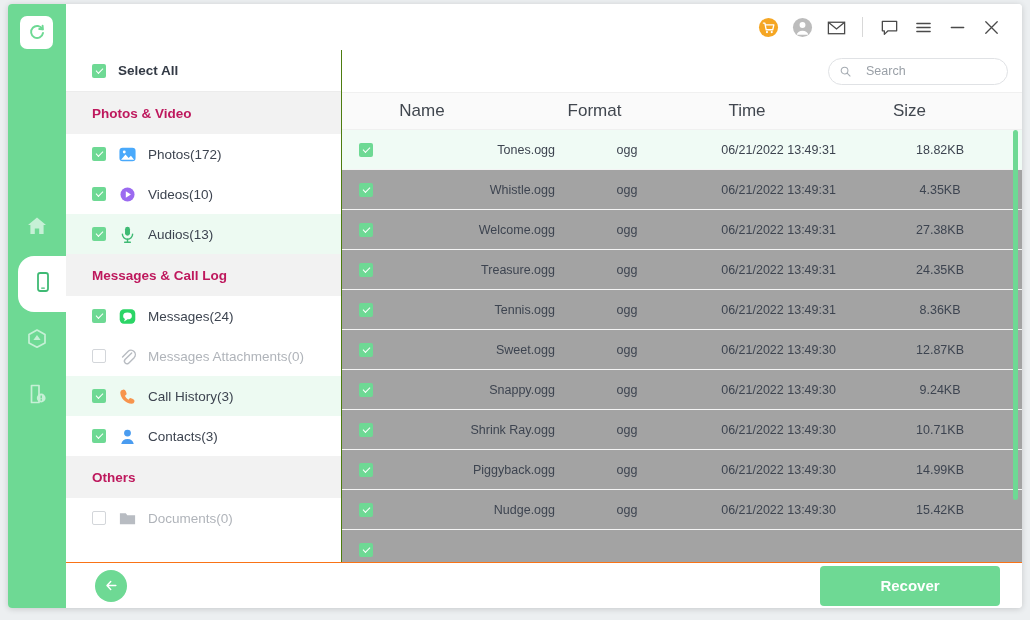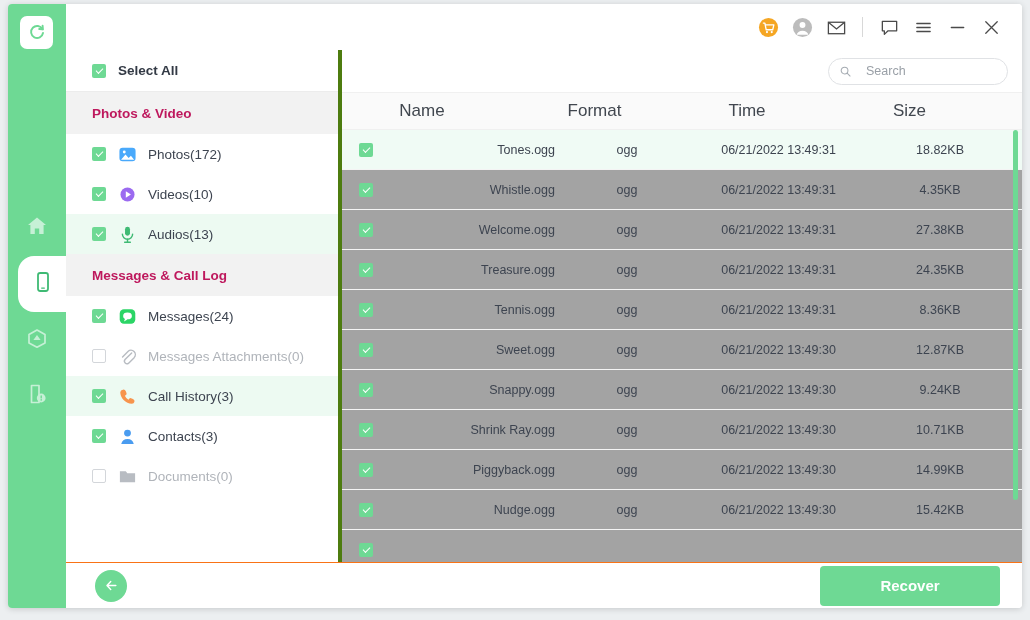--- a/index.html
+++ b/index.html
@@ -75,7 +75,7 @@
     position:absolute; left:58px; top:46px;
     width:276px; height:512px;
     background:#ffffff;
-    border-right:4px solid #4d7c0f;
+    border-right:1px solid #4d7c0f;
     overflow:hidden;
   }
   .selectall{

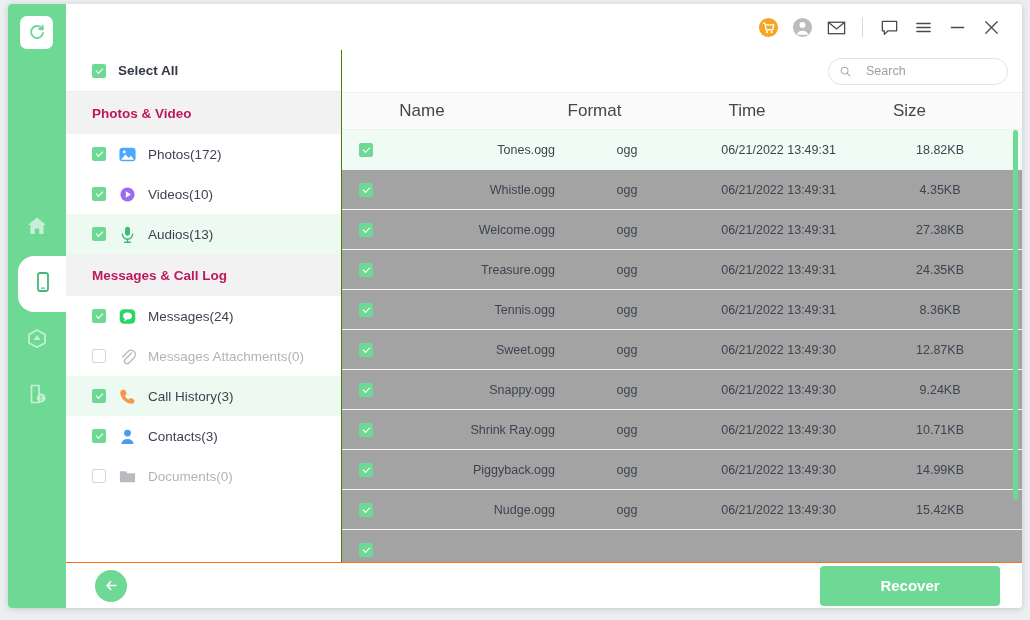--- a/index.html
+++ b/index.html
@@ -380,6 +380,7 @@
           </span>
           <span class="clabel">Contacts(3)</span>
         </div>
+        <div class="group-head">Others</div>
         <div class="cat-row disabled">
           <span class="cb off"></span>
           <span class="cicon">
◇ ◇ ◇ ◇ ◇ ◇ ◇
• [WHAT TO DO] When you repeat the records, reproduce each line exactly and drop the images.

• [ANSWER AREA]
--- a/index.html
+++ b/index.html
@@ -75,7 +75,7 @@
     position:absolute; left:58px; top:46px;
     width:276px; height:512px;
     background:#ffffff;
-    border-right:4px solid #4d7c0f;
+    border-right:1px solid #4d7c0f;
     overflow:hidden;
   }
   .selectall{

--- a/index.html
+++ b/index.html
@@ -380,6 +380,7 @@
           </span>
           <span class="clabel">Contacts(3)</span>
         </div>
+        <div class="group-head">Others</div>
         <div class="cat-row disabled">
           <span class="cb off"></span>
           <span class="cicon">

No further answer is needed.